- _Input data_
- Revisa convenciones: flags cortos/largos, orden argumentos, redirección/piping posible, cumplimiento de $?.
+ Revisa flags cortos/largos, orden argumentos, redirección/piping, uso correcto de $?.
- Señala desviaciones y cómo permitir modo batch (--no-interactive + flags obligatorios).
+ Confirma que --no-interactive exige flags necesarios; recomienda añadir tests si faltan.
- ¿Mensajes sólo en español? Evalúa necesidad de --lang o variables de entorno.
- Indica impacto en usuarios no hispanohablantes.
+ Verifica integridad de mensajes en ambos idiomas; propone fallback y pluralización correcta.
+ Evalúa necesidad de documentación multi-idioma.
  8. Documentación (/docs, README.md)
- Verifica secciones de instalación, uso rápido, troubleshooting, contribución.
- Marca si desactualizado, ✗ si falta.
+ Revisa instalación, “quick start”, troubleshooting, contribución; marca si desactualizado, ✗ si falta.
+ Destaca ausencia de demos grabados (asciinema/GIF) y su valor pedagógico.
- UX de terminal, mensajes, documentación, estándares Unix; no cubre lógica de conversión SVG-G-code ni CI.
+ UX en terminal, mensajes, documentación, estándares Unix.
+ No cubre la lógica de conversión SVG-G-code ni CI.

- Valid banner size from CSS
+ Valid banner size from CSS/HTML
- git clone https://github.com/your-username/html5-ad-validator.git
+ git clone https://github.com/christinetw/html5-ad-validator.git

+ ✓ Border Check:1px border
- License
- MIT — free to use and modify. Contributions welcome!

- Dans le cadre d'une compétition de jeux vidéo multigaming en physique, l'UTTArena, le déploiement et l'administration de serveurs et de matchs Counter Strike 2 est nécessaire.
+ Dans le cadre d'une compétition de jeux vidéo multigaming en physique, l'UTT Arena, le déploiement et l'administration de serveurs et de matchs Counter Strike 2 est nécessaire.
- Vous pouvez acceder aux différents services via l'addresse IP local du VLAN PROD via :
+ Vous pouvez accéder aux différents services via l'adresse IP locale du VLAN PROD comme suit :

- _Problem requirements_
The answer should hold only the lines from the start of the records above through the line containing "- Indica impacto", each set down exactly.

- _Worked solution_
- Revisa convenciones: flags cortos/largos, orden argumentos, redirección/piping posible, cumplimiento de $?.
+ Revisa flags cortos/largos, orden argumentos, redirección/piping, uso correcto de $?.
- Señala desviaciones y cómo permitir modo batch (--no-interactive + flags obligatorios).
+ Confirma que --no-interactive exige flags necesarios; recomienda añadir tests si faltan.
- ¿Mensajes sólo en español? Evalúa necesidad de --lang o variables de entorno.
- Indica impacto en usuarios no hispanohablantes.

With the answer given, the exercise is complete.